The blockbuster deal certainly reinforced ESPN's reputation as the most pervasive sports network in college sports. But it also raised red flags, particularly two months ago when ESPN.com published a story promoting Top 25 games and included the Texas-Rice game - even though the Longhorns were not ranked in the Top 25.
The sports blog Awful Announcing called it "Exhibit A of ESPN bending the rules."
But is ESPN now bending rules to influence conference realignment?
According to an article in USA Today, many believe the self-proclaimed Worldwide Leader in Sports is also the leading force behind the high-stakes conference shuffle currently dominating college sports headlines.
As USA Today notes, for some, "Exhibit A" was a recent statement by Gene DeFilippo. The Boston College athletics director said last month that ESPN "told us what to do" before the ACC poached Pittsburgh and Syracuse from the Big East. DeFilippo later told the Boston Globe that he misspoke but clearly his comments had stoked long-held suspicions about ESPN's influence.
USA Today notes that ESPN's sway over college sports is everywhere at once.
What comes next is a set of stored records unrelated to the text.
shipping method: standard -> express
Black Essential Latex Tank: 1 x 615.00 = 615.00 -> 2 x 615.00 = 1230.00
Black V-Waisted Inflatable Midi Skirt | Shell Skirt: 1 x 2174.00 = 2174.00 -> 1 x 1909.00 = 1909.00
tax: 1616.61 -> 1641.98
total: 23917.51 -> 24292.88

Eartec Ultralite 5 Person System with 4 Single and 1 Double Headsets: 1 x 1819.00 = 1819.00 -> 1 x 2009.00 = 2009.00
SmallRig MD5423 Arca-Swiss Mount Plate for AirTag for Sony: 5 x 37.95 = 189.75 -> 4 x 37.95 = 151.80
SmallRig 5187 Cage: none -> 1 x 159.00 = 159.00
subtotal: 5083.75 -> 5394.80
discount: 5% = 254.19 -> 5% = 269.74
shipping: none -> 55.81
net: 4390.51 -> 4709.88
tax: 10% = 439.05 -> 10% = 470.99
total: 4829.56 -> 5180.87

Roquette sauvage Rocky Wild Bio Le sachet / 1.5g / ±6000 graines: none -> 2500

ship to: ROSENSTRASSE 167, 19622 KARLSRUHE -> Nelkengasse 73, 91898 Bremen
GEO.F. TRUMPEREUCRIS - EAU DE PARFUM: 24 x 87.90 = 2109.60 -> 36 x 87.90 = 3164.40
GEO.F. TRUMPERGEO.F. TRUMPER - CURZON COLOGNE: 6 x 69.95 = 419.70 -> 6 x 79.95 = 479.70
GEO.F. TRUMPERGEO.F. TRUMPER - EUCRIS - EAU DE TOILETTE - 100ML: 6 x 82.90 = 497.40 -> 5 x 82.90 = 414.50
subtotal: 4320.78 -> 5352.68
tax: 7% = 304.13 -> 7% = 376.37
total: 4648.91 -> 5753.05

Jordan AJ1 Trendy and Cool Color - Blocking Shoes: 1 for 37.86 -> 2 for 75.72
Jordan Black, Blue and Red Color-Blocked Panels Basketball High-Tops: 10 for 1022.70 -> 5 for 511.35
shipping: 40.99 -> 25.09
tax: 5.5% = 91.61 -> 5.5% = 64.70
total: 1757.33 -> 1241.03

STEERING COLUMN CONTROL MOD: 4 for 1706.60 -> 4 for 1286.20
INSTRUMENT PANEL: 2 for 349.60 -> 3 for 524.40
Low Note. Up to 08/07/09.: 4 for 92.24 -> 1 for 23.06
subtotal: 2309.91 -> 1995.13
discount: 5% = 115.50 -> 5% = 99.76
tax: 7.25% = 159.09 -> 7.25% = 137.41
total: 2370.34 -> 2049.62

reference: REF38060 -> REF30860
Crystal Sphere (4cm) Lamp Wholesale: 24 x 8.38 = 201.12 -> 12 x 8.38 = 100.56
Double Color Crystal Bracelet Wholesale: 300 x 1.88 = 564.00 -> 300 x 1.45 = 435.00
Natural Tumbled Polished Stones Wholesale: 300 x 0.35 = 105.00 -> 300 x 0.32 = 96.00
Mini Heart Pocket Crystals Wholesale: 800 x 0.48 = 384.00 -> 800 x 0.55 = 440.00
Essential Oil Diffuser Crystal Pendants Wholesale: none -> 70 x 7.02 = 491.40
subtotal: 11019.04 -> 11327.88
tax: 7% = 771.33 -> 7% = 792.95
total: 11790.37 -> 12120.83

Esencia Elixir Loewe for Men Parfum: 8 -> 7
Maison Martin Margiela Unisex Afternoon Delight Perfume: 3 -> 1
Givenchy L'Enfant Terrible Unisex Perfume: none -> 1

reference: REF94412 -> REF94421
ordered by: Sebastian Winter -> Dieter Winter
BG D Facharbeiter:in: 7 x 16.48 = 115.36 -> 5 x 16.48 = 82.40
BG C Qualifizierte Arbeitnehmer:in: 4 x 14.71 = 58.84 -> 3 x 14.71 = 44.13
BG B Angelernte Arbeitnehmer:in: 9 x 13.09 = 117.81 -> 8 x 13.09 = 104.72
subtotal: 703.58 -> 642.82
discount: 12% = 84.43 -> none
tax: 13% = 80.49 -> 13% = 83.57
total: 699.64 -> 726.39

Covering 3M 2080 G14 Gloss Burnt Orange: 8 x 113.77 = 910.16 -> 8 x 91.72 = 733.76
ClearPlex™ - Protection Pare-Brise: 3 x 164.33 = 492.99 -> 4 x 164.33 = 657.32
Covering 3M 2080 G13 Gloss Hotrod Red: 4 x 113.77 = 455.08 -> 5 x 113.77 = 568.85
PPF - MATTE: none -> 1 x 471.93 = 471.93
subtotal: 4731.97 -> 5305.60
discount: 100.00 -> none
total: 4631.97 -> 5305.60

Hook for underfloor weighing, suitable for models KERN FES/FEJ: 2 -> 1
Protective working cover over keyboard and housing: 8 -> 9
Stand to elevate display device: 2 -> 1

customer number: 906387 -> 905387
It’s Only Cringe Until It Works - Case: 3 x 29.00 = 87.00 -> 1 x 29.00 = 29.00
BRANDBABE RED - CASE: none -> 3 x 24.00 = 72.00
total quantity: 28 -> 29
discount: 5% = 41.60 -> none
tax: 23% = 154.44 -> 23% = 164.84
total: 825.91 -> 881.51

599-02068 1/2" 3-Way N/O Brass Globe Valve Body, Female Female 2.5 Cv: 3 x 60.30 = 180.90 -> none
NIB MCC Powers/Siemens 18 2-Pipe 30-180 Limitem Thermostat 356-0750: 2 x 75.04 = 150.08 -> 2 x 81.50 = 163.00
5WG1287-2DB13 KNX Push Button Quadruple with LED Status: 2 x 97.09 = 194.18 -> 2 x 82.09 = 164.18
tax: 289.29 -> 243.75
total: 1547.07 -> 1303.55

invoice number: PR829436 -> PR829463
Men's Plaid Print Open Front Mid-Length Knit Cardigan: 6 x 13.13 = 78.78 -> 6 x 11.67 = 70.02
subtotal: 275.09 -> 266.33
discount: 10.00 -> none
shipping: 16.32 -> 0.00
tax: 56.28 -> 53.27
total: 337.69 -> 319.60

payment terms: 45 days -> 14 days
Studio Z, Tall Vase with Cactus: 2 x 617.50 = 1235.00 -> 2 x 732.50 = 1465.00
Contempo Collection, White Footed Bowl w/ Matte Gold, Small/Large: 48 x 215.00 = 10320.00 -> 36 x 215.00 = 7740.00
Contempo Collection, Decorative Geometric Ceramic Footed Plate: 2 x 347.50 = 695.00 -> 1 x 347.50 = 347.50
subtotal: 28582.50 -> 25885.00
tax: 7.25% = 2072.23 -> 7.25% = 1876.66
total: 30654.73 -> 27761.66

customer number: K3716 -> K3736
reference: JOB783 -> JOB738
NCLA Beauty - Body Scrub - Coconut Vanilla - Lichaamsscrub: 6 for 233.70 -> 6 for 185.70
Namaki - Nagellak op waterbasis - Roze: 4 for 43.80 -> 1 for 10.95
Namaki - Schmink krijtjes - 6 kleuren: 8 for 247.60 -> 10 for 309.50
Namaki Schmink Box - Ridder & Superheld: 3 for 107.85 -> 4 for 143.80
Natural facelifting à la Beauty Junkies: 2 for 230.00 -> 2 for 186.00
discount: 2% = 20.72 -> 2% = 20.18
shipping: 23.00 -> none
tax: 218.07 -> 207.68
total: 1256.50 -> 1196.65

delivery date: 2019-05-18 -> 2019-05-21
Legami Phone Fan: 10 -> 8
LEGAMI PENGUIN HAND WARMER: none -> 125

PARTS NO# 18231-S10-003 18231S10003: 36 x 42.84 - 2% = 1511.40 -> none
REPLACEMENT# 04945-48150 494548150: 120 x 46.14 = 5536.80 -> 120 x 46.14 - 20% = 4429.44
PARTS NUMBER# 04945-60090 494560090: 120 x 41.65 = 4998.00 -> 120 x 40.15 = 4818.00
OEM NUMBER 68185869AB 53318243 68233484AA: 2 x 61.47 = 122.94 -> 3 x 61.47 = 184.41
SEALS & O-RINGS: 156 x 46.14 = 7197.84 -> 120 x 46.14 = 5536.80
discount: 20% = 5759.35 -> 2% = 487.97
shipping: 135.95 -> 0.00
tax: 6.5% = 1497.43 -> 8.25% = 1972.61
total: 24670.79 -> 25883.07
For starters, the network holds TV rights for college sports that will bring in an average of more than $700 million per year by 2012. Not inconsequentially, the newspaper adds: "ESPN also reports the news it's often a party to making."
Andy Geiger, a former athletics director at Ohio State University, told the newspaper that he doesn't thinks there is "any line anymore as to who's in charge."
"We're doing business with an entertainment company whose only way of surviving involves the number of eyeballs watching the screen," Geiger said. "That is the driving force in what I see as all the decisions being made."
ESPN flatly denied claims that it's playing puppeteer to conference realignment.
"These (realignment) decisions lie entirely within the conferences and the universities," Burke Magnus, ESPN's VP for college sports programming, told the newspaper. "We haven't been advocates of change in this realm because our business interests are best served by stability."
Perhaps. But ESPN's Longhorn Network has been anything but a stabilizer in the Big 12. Shortly after the network launched, Texas A&M bolted the conference and Missouri seems poised to follow.
The USA Today article raises another salient point: How can ESPN stay neutral in realignment talks when the network has contractual ties with each conference involved?
Oklahoma athletics director Joe Castiglione conceded to the newspaper that ESPN's pervasiveness in college sports is a "concern."
"I suppose it is a conundrum for them," Castiglione said. "We understand they have multiple partnerships with institutions and other conferences. We all agree there's a concern. I'm just not sure how we do anything about it."